A memory leak in __inet_del_ifa() occurs when deleting a primary IP address while promoting secondaries, causing the secondary address and device references to be lost.

Vulnerability

A memory leak vulnerability exists in the Linux kernel's IPv4 address management function __inet_del_ifa(). When a primary IP address is deleted on an interface that has promote_secondaries enabled, the function incorrectly identifies the 'last_prim' entry, causing a secondary address to be skipped during promotion. This leads to the secondary address being orphaned, resulting in a leak of the in_device and net_device reference counts [1][2][3].

Exploitation

An attacker with local network configuration privileges can trigger this vulnerability by executing a specific sequence of ip addr and sysctl commands as shown in the official report. The reproducer requires creating a bond interface, enabling promote_secondaries, adding specific IPv4 addresses with varying scopes, deleting one primary address, and then removing the bond device.

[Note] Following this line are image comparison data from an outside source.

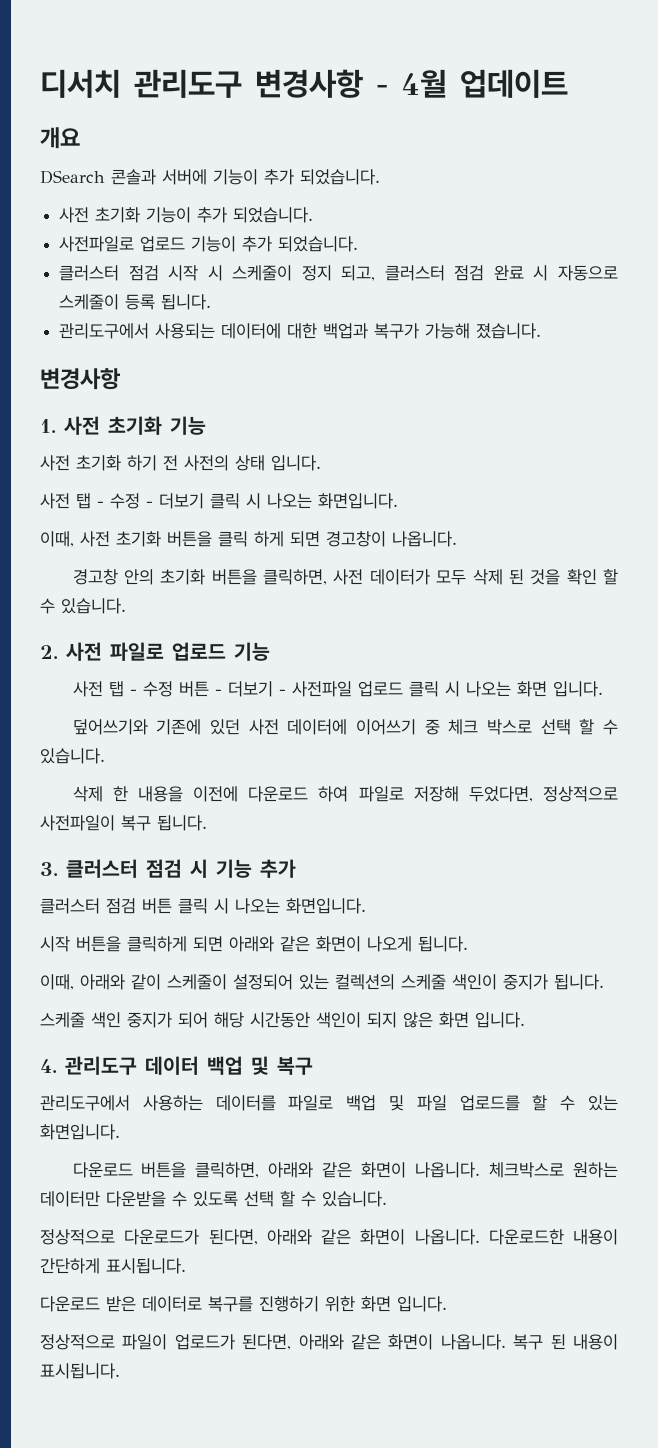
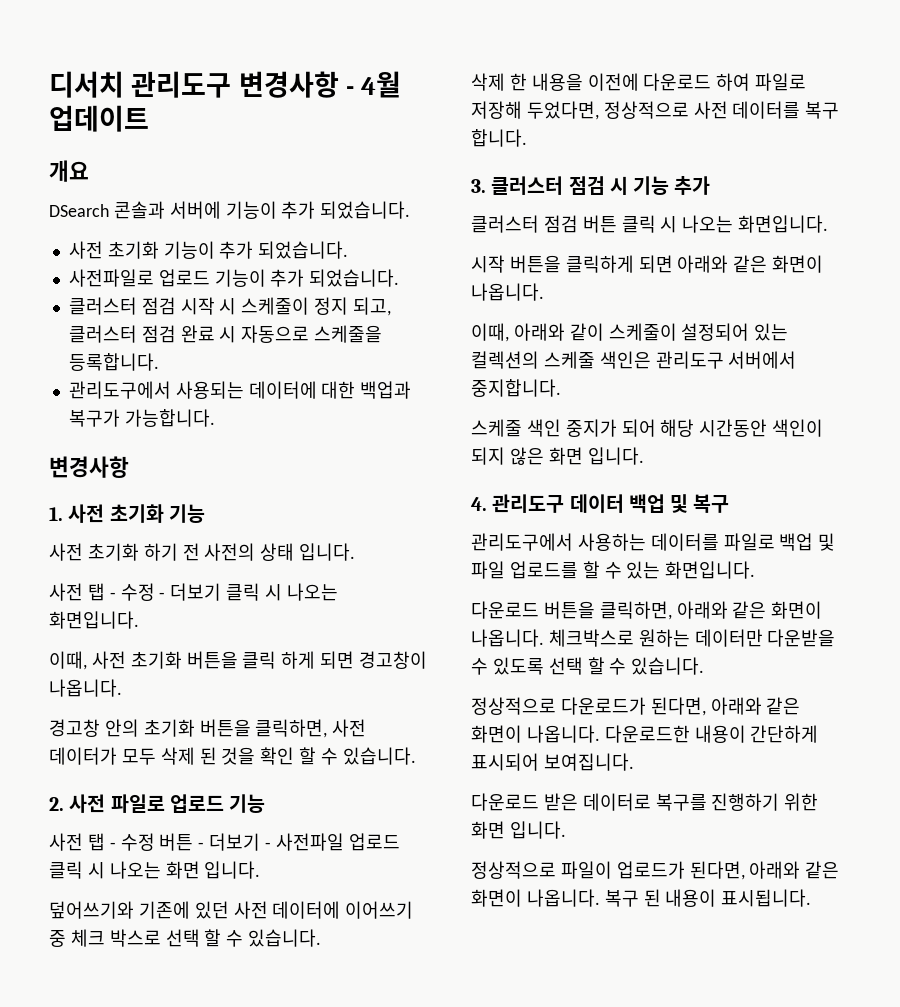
- 클러스터 점검 시작 시 스케줄이 정지 되고, 클러스터 점검 완료 시 자동으로 스케줄이 등록 됩니다.
+ 클러스터 점검 시작 시 스케줄이 정지 되고, 클러스터 점검 완료 시 자동으로 스케줄을 등록합니다.
- 관리도구에서 사용되는 데이터에 대한 백업과 복구가 가능해 졌습니다.
+ 관리도구에서 사용되는 데이터에 대한 백업과 복구가 가능합니다.
- 삭제 한 내용을 이전에 다운로드 하여 파일로 저장해 두었다면, 정상적으로 사전파일이 복구 됩니다.
+ 삭제 한 내용을 이전에 다운로드 하여 파일로 저장해 두었다면, 정상적으로 사전 데이터를 복구 합니다.
- 시작 버튼을 클릭하게 되면 아래와 같은 화면이 나오게 됩니다.
+ 시작 버튼을 클릭하게 되면 아래와 같은 화면이 나옵니다.
- 이때, 아래와 같이 스케줄이 설정되어 있는 컬렉션의 스케줄 색인이 중지가 됩니다.
+ 이때, 아래와 같이 스케줄이 설정되어 있는 컬렉션의 스케줄 색인은 관리도구 서버에서 중지합니다.
- 다운로드한 내용이 간단하게 표시됩니다.
+ 다운로드한 내용이 간단하게 표시되어 보여집니다.

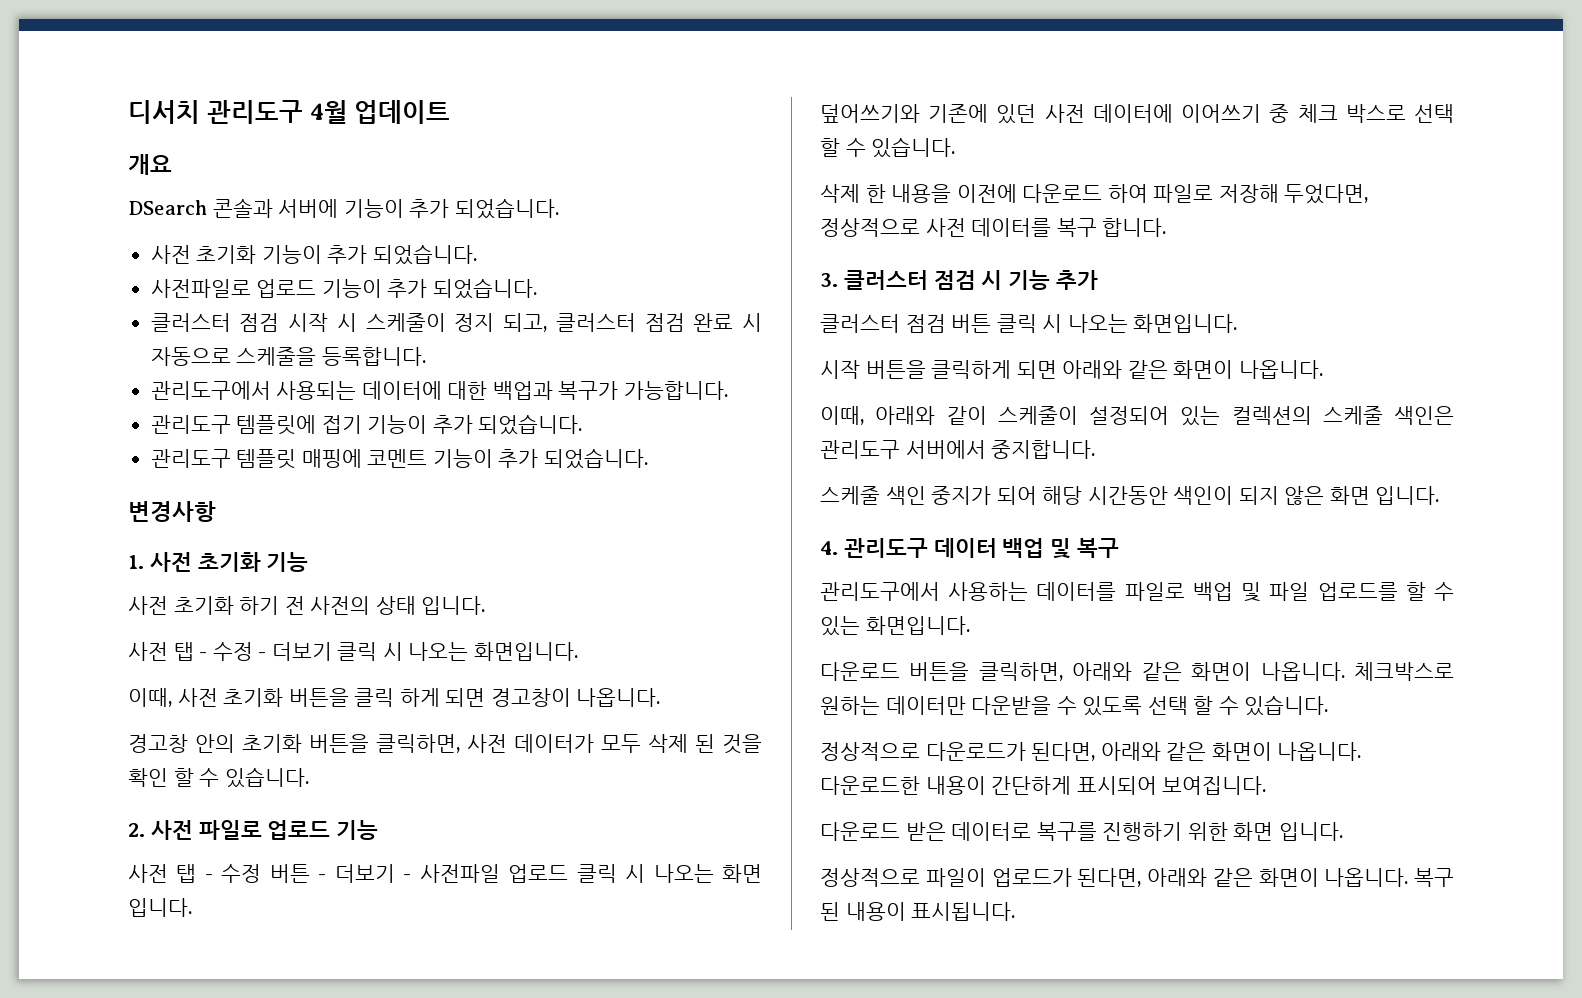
- 디서치 관리도구 변경사항 - 4월 업데이트
+ 디서치 관리도구 4월 업데이트
+ 관리도구 템플릿에 접기 기능이 추가 되었습니다.
+ 관리도구 템플릿 매핑에 코멘트 기능이 추가 되었습니다.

The bug is exercised during the deletion of the primary address, causing the secondary address (0.0.0.4/0) to be lost rather than promoted [1][2][3].

Impact

Successful exploitation leads to a memory leak of the secondary address's in_device structure and an unreleased reference to the network device. Over repeated operations, this can exhaust kernel memory and cause the device to become permanently stuck in a busy state, as indicated by the warning "unregister_netdevice: waiting for bond0 to become free. Usage count = 2" [1][2][3].

Mitigation

The vulnerability was fixed in the Linux kernel by adjusting the last_prim search logic to start from the location of the deleted IP address and inserting the promoted IP into that same slot. The fix is included in kernel versions that contain the commits referenced in the advisory [1][2][3]. Users should update to a patched kernel version to prevent exploitation.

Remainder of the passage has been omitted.